Spring Pea Salad Recipe for an Easy Seasonal Side
There's something truly special about the arrival of spring produce, and this spring pea salad celebrates the season's bounty in the most delicious way. Featuring tender sweet peas, crunchy vegetables, fresh herbs, and a light creamy dressing, this cold pea salad is the perfect addition to any springtime gathering or weeknight dinner.
Whether you're planning your Easter menu or simply looking for an easy spring salad to brighten up your table, this recipe delivers on flavor, nutrition, and visual appeal. The combination of textures and colors makes it as beautiful as it is tasty, while the simple preparation means you can have it ready in just minutes.
Why You'll Love This Spring Pea Salad
This pea salad recipe stands out from traditional versions by focusing on fresh, wholesome ingredients that celebrate the natural sweetness of peas. Unlike heavy, mayo-laden versions, this spring pea salad strikes the perfect balance between creamy and light.
The recipe is incredibly versatile, working beautifully as an Easter side dish, potluck contribution, or make-ahead lunch option. It's naturally gluten-free, can easily be made dairy-free, and provides a wonderful boost of plant-based protein and fiber. Plus, the vibrant green color signals all the nutritious goodness packed into every bite.

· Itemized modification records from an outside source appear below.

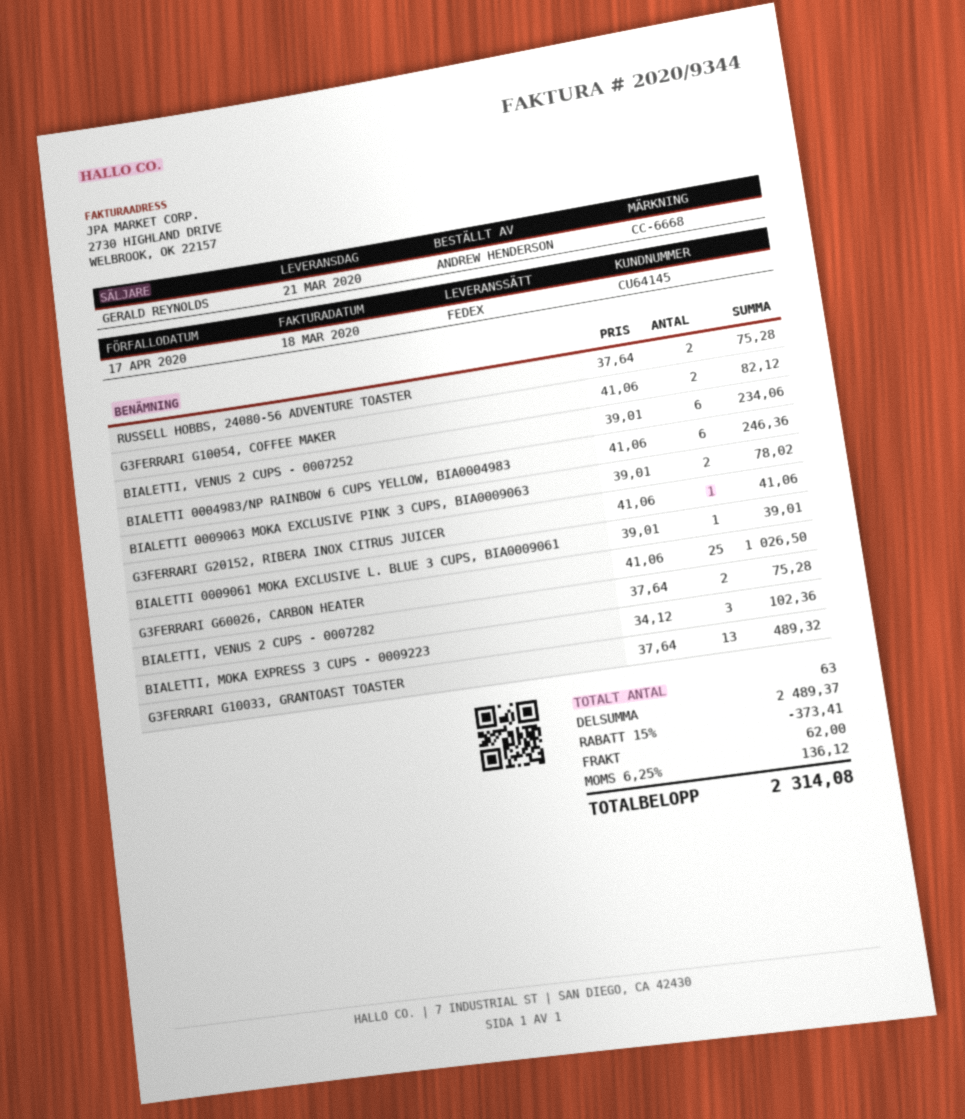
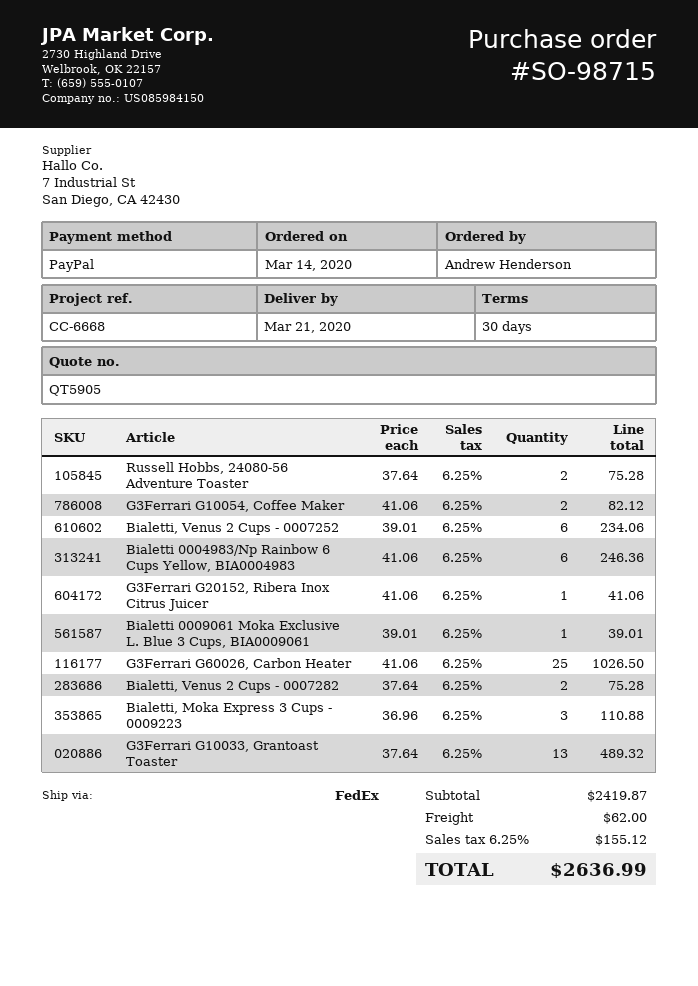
BIALETTI 0009063 MOKA EXCLUSIVE PINK 3 CUPS, BIA0009063: 2 x 39.01 = 78.02 -> none
BIALETTI, MOKA EXPRESS 3 CUPS - 0009223: 3 x 34.12 = 102.36 -> 3 x 36.96 = 110.88
subtotal: 2489.37 -> 2419.87
discount: 15% = 373.41 -> none
tax: 6.25% = 136.12 -> 6.25% = 155.12
total: 2314.08 -> 2636.99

Best of all, this cold pea salad actually tastes better after sitting for a while, making it an ideal make-ahead recipe for busy schedules and entertaining.
Ingredients You'll Need
For the Salad:
- 4 cups fresh or frozen peas (thawed if frozen)
- 1 cup diced cucumber
- 1/2 cup diced red bell pepper
- 1/3 cup thinly sliced radishes
- 1/4 cup finely chopped red onion
- 1/4 cup chopped fresh mint
- 2 tablespoons chopped fresh dill
- 1/4 cup raw sunflower seeds or slivered almonds
For the Dressing:
- 1/2 cup plain Greek yogurt (or dairy-free alternative)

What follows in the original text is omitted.